When I run the following command,
python -u crf.py train -b -c configs/conll12.crf.srl.bert.ini -d 0 -p exp/conll12.crf.srl.bert/model --batch-size=1000 --encoder bert --bert bert-large-cased --cache --binarize
I suffer from the error below:
tdteach@tdteach-u2004:~/workspace/crfsrl$ python -u crf.py train -b -c configs/conll12.crf.srl.bert.ini -d 0 -p exp/conll12.crf.srl.bert/model --batch-size=1000 --encoder bert --bert bert-large-cased --cache --binarize
2022-07-16 17:21:18 INFO
---------------------+-------------------------------
Param | Value
---------------------+-------------------------------
bert | bert-large-cased
n_bert_layers | 4
mix_dropout | 0.0
bert_pooling | mean
encoder_dropout | 0.1
n_edge_mlp | 500
n_role_mlp | 100
mlp_dropout | 0.1
lr | 5e-05
lr_rate | 20
mu | 0.9
nu | 0.9
eps | 1e-12
weight_decay | 0
clip | 5.0
min_freq | 2
fix_len | 20
epochs | 10
warmup | 0.1
update_steps | 1
batch_size | 1000
prd | False
mode | train
path | exp/conll12.crf.srl.bert/model
device | 0
seed | 1
threads | 16
workers | 0
cache | True
binarize | True
amp | False
feat | None
build | True
checkpoint | False
finetune | False
encoder | bert
max_len | None
buckets | 32
train | /home/tdteach/.cache/supar/data/srl/conll12/train.conllu
dev | /home/tdteach/.cache/supar/data/srl/conll12/dev.conllu
test | /home/tdteach/.cache/supar/data/srl/conll12/test.conllu
embed | glove-6b-100
---------------------+-------------------------------
2022-07-16 17:21:18 INFO Building the fields
Using bos_token, but it is not set yet.
2022-07-16 17:21:19 INFO CoNLL(
(words): SubwordField(vocab_size=28996, pad=[PAD], unk=[UNK], bos=[CLS])

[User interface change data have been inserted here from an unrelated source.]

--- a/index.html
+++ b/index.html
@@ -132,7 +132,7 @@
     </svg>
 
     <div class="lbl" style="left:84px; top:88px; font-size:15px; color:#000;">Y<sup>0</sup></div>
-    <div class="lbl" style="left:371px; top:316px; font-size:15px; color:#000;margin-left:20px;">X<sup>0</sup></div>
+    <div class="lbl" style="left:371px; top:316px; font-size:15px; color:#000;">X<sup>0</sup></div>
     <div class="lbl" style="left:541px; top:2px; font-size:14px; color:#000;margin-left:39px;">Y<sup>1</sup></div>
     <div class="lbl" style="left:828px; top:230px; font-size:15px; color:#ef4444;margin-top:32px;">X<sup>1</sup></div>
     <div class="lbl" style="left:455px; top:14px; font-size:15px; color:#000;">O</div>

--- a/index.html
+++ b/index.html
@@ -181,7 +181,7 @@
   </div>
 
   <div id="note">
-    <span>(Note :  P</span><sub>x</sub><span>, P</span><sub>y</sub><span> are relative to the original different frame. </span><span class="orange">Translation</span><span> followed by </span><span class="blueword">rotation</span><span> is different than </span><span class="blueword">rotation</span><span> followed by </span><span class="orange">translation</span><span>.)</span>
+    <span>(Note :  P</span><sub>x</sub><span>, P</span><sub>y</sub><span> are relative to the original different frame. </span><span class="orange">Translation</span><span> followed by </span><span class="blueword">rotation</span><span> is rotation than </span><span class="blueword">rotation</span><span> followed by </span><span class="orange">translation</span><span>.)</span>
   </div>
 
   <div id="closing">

(edges): ChartField(use_vocab=False)
(roles): ChartField(vocab_size=1, unk=O)
(spans): RawField()
)
2022-07-16 17:21:19 INFO Building the model
2022-07-16 17:21:25 INFO CRFSemanticRoleLabelingModel(
(encoder): TransformerEmbedding(bert-large-cased, n_layers=4, n_out=1024, stride=256, pooling=mean, pad_index=0, finetune=True)
(encoder_dropout): Dropout(p=0.1, inplace=False)
(edge_mlp_d): MLP(n_in=1024, n_out=500, dropout=0.1)
(edge_mlp_h): MLP(n_in=1024, n_out=500, dropout=0.1)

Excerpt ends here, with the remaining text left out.